100,000 times bigger
I've just spent part of my afternoon reading about quantum physics.
That's right. Quantum physics. I learned the following things:
- An atom is 100,000 times larger than it's nucleus!
- The "uncertainty principle" means that the values of a pair of variables cannot BOTH be exactly known - knowing one means that you don't know the other.
- Light has the properties of both a wave and a particle.
- The matter we observe in our daily world is made up largely of "nothingness" at the quantum atomic level.
- The behaviour of a photon of light is totally random.
- The action of the universe is not on a "continuum" but in discrete particles/objects/events.
- Some scientists believe that a particle's position before it is observed is unknowable (famously Niels Bohr and Werner Heisenberg) while others (including Albert Einstein) believed that the real world must have physical properties, whether or not one measures them, saying, in 1926, that he was convinced that God "doesn't throw dice."

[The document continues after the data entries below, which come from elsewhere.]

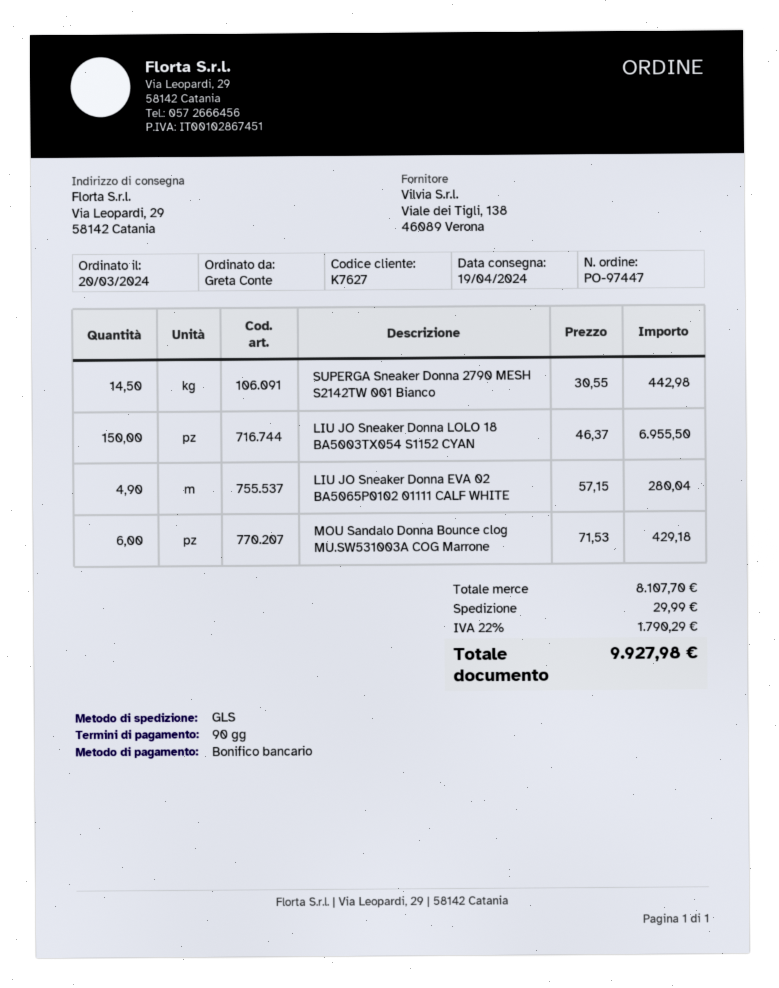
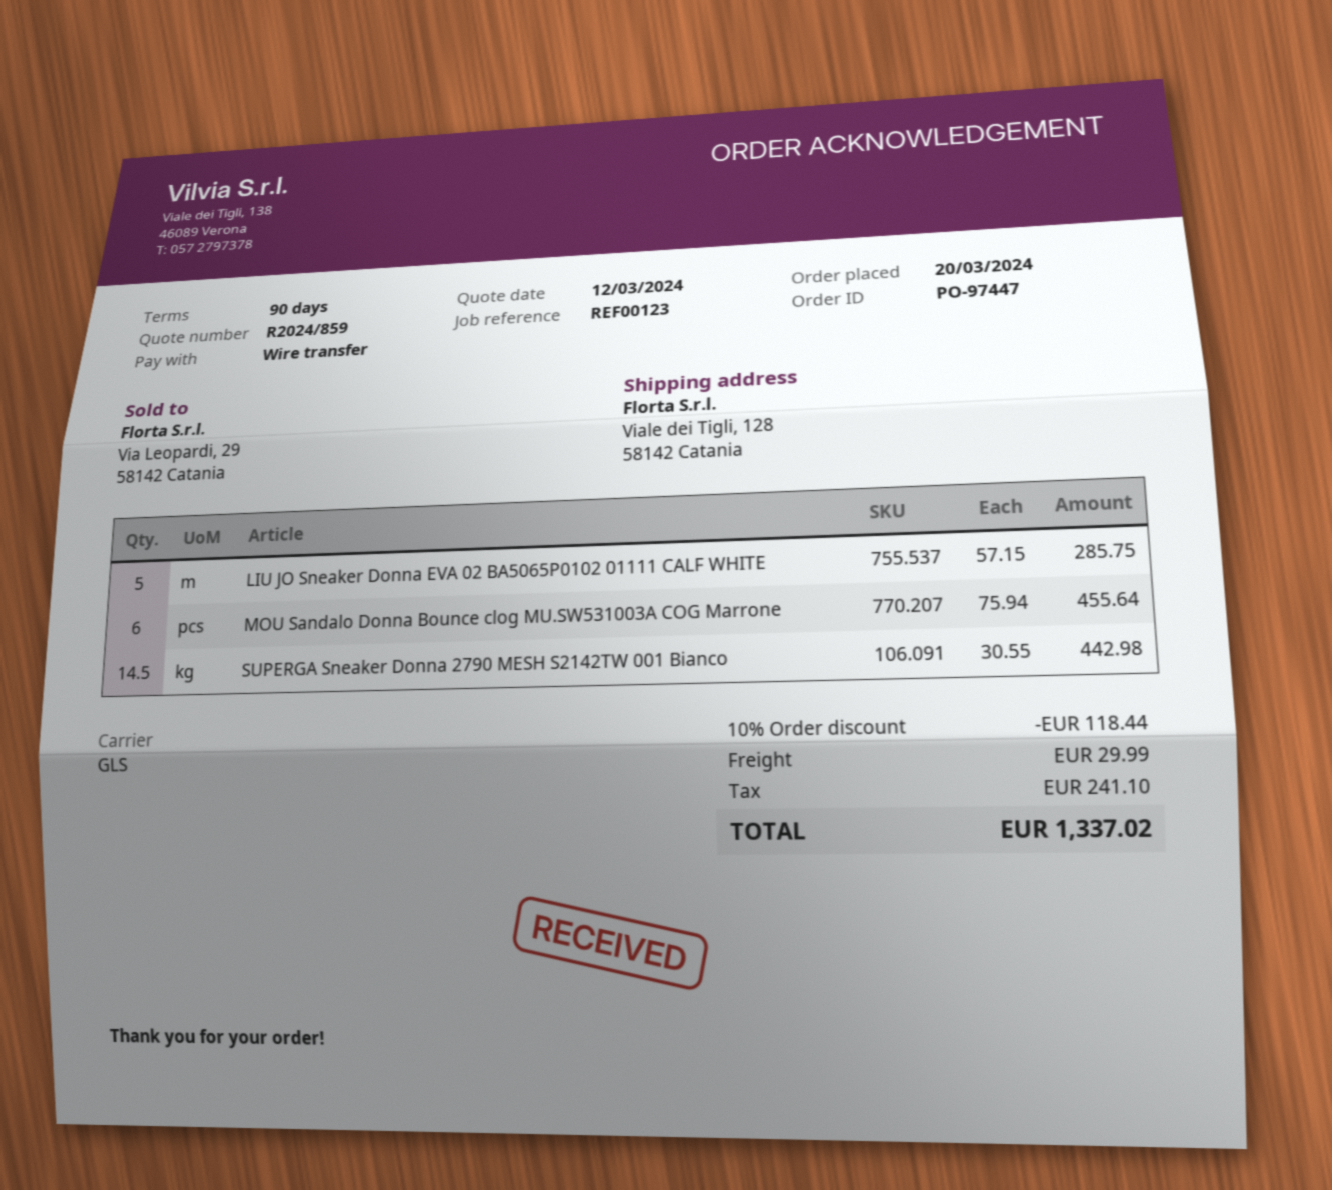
ship to: Via Leopardi, 29, 58142 Catania -> Viale dei Tigli, 128, 58142 Catania
LIU JO Sneaker Donna LOLO 18 BA5003TX054 S1152 CYAN: 150 x 46.37 = 6955.50 -> none
LIU JO Sneaker Donna EVA 02 BA5065P0102 01111 CALF WHITE: 4.9 x 57.15 = 280.04 -> 5 x 57.15 = 285.75
MOU Sandalo Donna Bounce clog MU.SW531003A COG Marrone: 6 x 71.53 = 429.18 -> 6 x 75.94 = 455.64
discount: none -> 10% = 118.44
tax: 1790.29 -> 241.10
total: 9927.98 -> 1337.02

- We can predict how a particle could be in one state or another but are unable to show how it might end up that way. This leads to the "many universes" theory where the two possibilities can occur simultaneously. That is, individually I can see only one universe and not the "other universe" that awaits if I were to choose another direction. Just because I don't choose it doesn't mean that it can't exist. And so on for every individual, all 8 billion, or so, of us!
I have pondered (my students might say something like: "I had a bit-ov-a think about") these things and have come to the conclusion that I have no conclusion. The world, the cosmos, the universe (s), are only knowable in the moment. Because in the next moment I will be in another moment which is in another universe that I have chosen - and different from the last
I ask myself, what 'reality' would I be experiencing right now as I write, had I chosen to get out of bed five minutes later this morning? I have no idea because I can't experience it. We don't think about what might be happening in the quantum world because our every-day concerns distract us (probably for the better) but we nevertheless exist in that state.
Sometimes I am awestruck by what we don't know about what we don't know.
So, there is no use worrying about our decisions. All we have to do is make the one that's in front of us because everything else is illusion anyway.
By the way, by "illusion" I don't mean something like a mirage, or a magic trick. I mean more like a belief that has no substance.
Anyway, I should probably get back to my crime novel. That's a story I can actually follow!